The Concepts Of Crispr & Dna

CRISPR is a revolutionary gene-editing tool that enables geneticists and medical researchers to edit parts of the genome by removing, adding or altering sections of the DNA sequence. CRISPRs are regions in the bacterial genome that help defend against invading viruses. These regions are composed of short DNA repeats and spacers. The CRISPR technique helps our bodies from recurring viral attacks. It gets DNA from an invading virus processed into short segments which are then inserted into the CRISPR sequence as new spacers.

CRISPR “spacer” sequences in the DNA are transcribed into short RNA sequences which then guides the system to matching sequences of DNA. When the target DNA is found, Cas9 – one of the enzymes produced by the CRISPR system – binds to the DNA and cuts it, shutting the targeted gene off. This technique is used by scientists to target and either fix or exploit a number of genetic mutations in humans, animals, insects and plants.One way CRISPR is used in research is for the treatment of cancer such as HIV. Researchers have shown the CRISPR/Cas9 system editing the HIV-1 genome and blocking its expression replication, and immunizing uninfected cells against HIV-1 infection.

Another way CRISPR has been used in research is by finding a way to correct a mutation in a gene that is causing a disease e.g. β-thalassemia (mutations in the human haemoglobin beta (HBB) gene cause poorly functioning protein). Researchers created stem cells from patients and used CRISPR/Cas9 to fix the mutated gene. These cells grew and contained the normal haemoglobin beta (HBB) gene.

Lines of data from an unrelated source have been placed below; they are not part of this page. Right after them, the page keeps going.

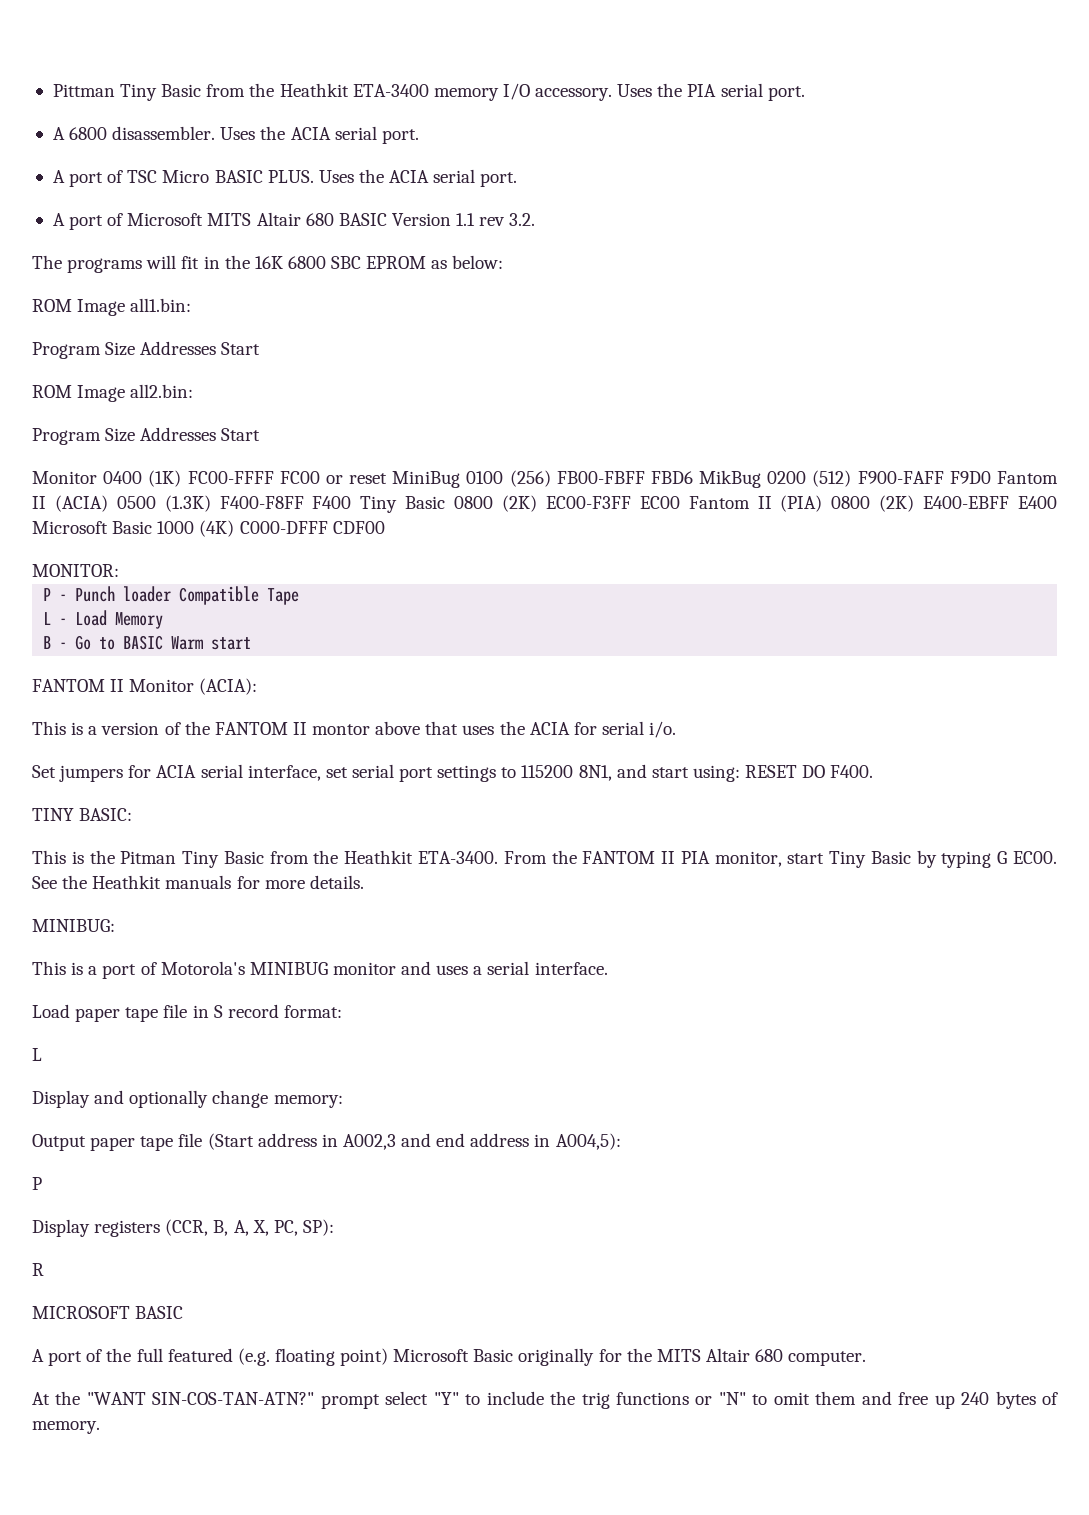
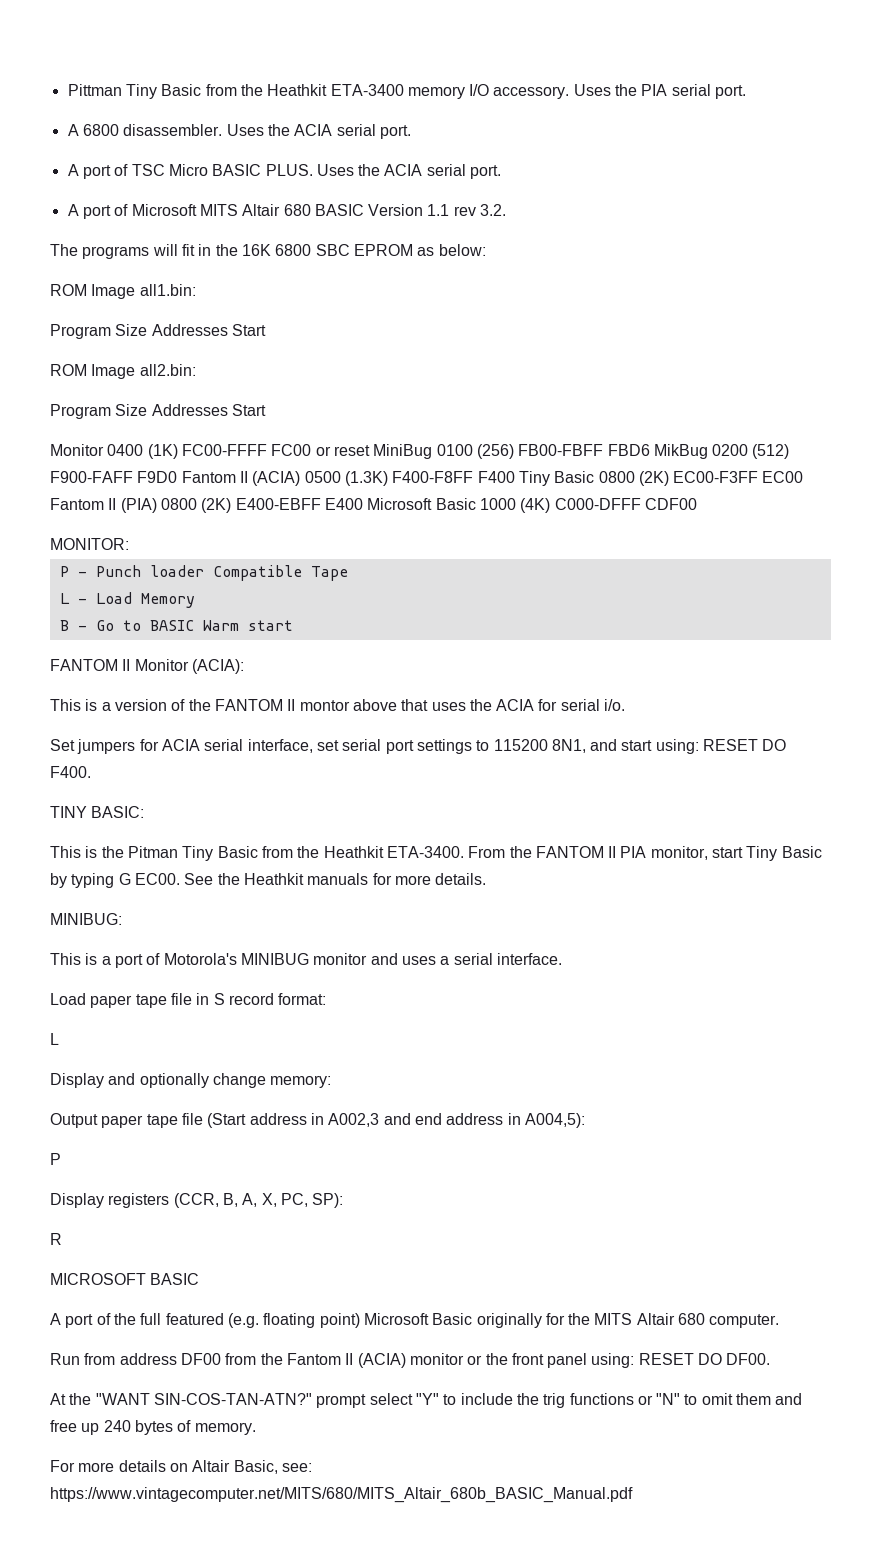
+ Run from address DF00 from the Fantom II (ACIA) monitor or the front panel using: RESET DO DF00.
+ For more details on Altair Basic, see: https://www.vintagecomputer.net/MITS/680/MITS_Altair_680b_BASIC_Manual.pdf

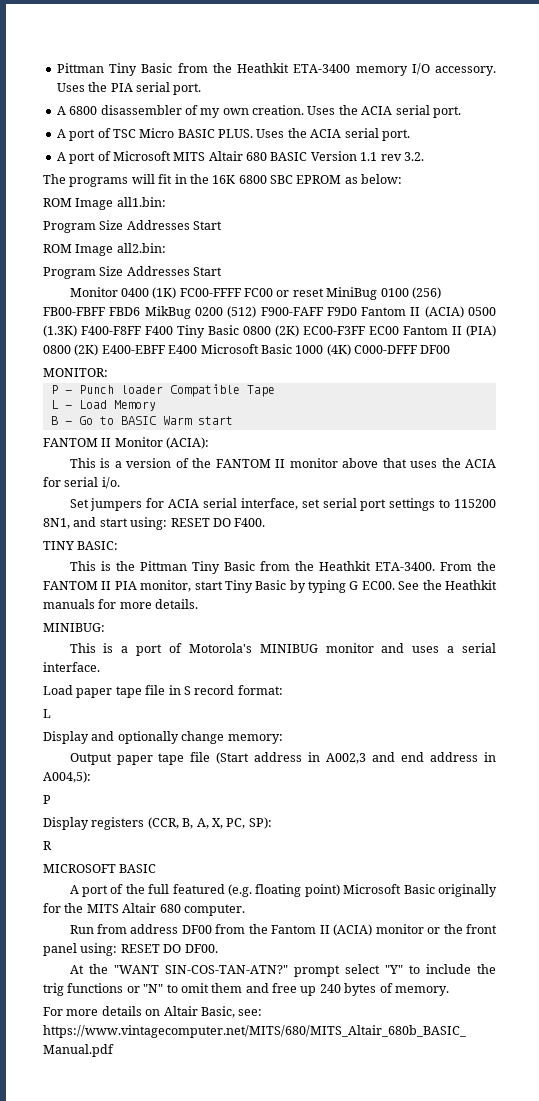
- A 6800 disassembler.
+ A 6800 disassembler of my own creation.
- Monitor 0400 (1K) FC00-FFFF FC00 or reset MiniBug 0100 (256) FB00-FBFF FBD6 MikBug 0200 (512) F900-FAFF F9D0 Fantom II (ACIA) 0500 (1.3K) F400-F8FF F400 Tiny Basic 0800 (2K) EC00-F3FF EC00 Fantom II (PIA) 0800 (2K) E400-EBFF E400 Microsoft Basic 1000 (4K) C000-DFFF CDF00
+ Monitor 0400 (1K) FC00-FFFF FC00 or reset MiniBug 0100 (256) FB00-FBFF FBD6 MikBug 0200 (512) F900-FAFF F9D0 Fantom II (ACIA) 0500 (1.3K) F400-F8FF F400 Tiny Basic 0800 (2K) EC00-F3FF EC00 Fantom II (PIA) 0800 (2K) E400-EBFF E400 Microsoft Basic 1000 (4K) C000-DFFF DF00
- This is a version of the FANTOM II montor above that uses the ACIA for serial i/o.
+ This is a version of the FANTOM II monitor above that uses the ACIA for serial i/o.
- This is the Pitman Tiny Basic from the Heathkit ETA-3400.
+ This is the Pittman Tiny Basic from the Heathkit ETA-3400.

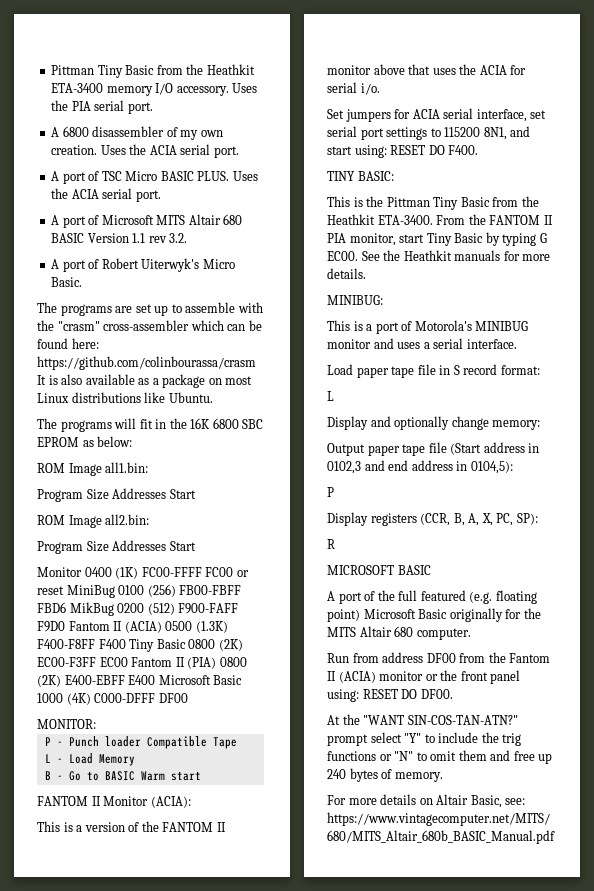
+ A port of Robert Uiterwyk's Micro Basic.
+ The programs are set up to assemble with the "crasm" cross-assembler which can be found here: https://github.com/colinbourassa/crasm It is also available as a package on most Linux distributions like Ubuntu.
- Output paper tape file (Start address in A002,3 and end address in A004,5):
+ Output paper tape file (Start address in 0102,3 and end address in 0104,5):

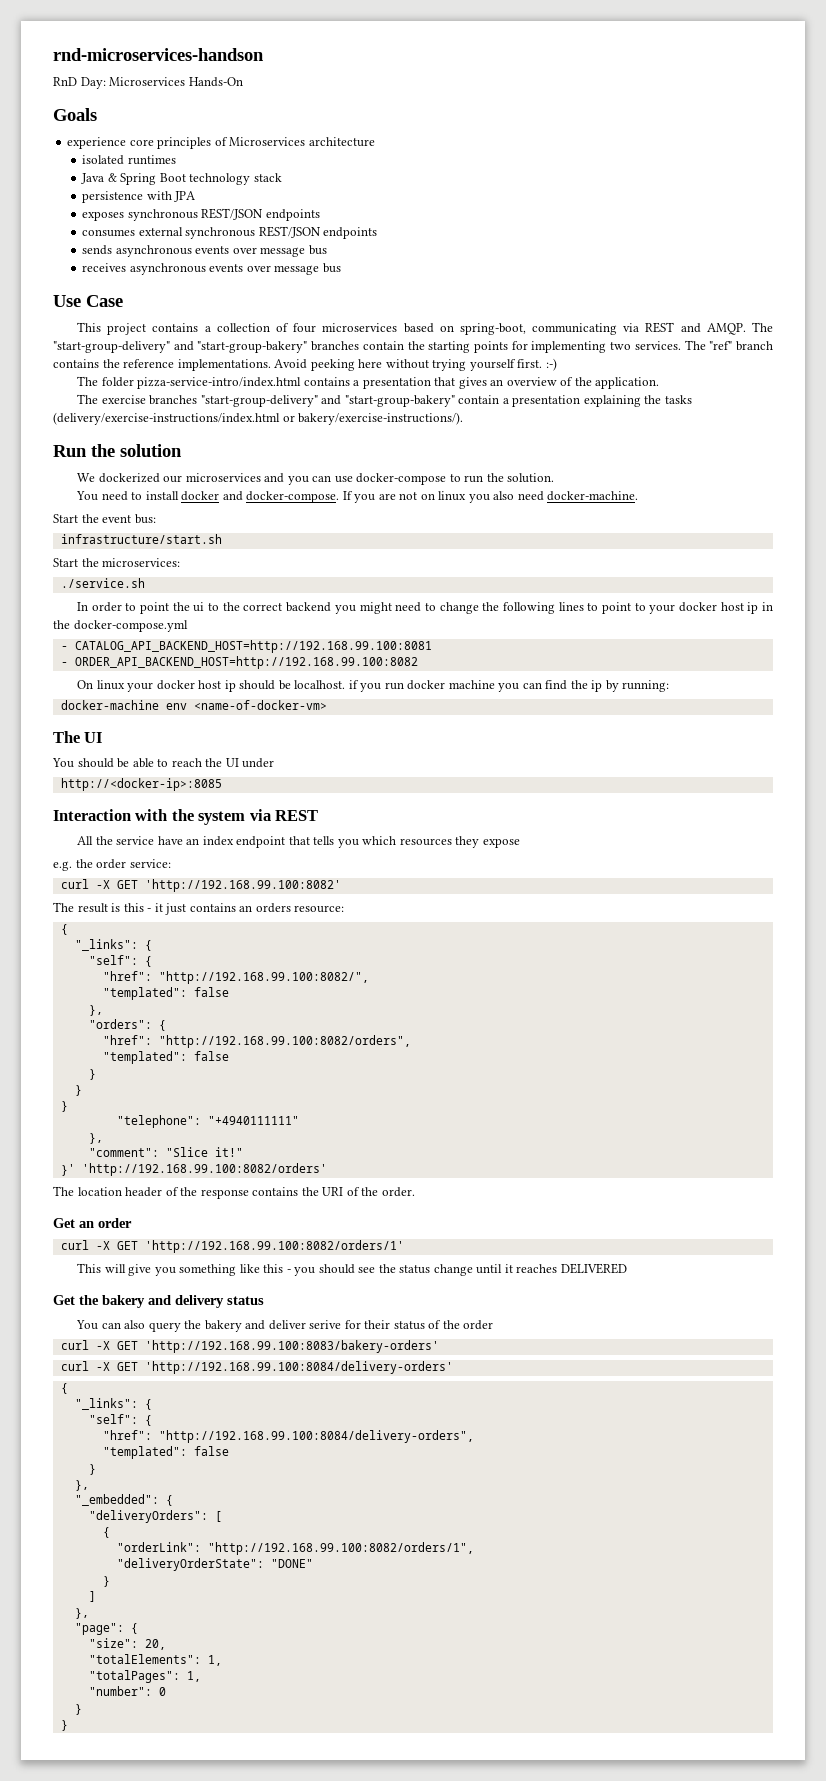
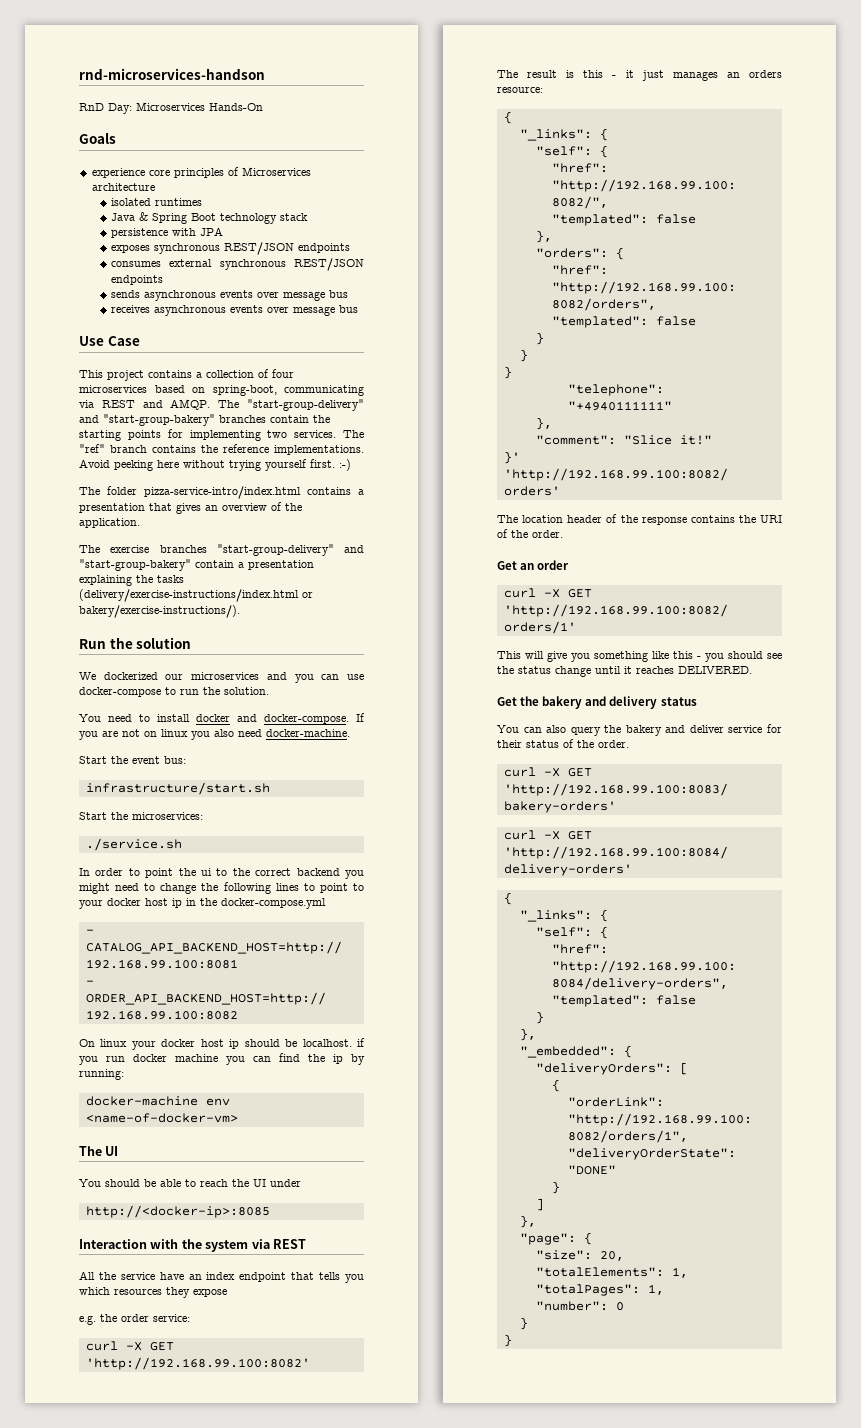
- The result is this - it just contains an orders resource:
+ The result is this - it just manages an orders resource:
- This will give you something like this - you should see the status change until it reaches DELIVERED
+ This will give you something like this - you should see the status change until it reaches DELIVERED.
- You can also query the bakery and deliver serive for their status of the order
+ You can also query the bakery and deliver service for their status of the order.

An advantage of CRISPR is that it is faster, cheaper and more accurate than previous techniques of editing DNA and has a wide range of potential applications. Another advantage is that mutations can be introduced in multiple genes at the same time by injecting them with multiple gRNAs.

A disadvantage of CRISPR is there has been a lot of interest in and debate about the potential to edit germline cells. Because any changes made in germline cells will be passed on from generation to generation it has important ethical implications. Another disadvantage is that in certain cases, the Cas9 nuclease will create unwanted cuts in the DNA, or will only cut the DNA in some cells. Just a few years after its invention, CRISPR gene editing is already having a major impact on biomedical research. It makes it easy to introduce specific mutations, to find out why they make cells cancerous or predispose people to diseases.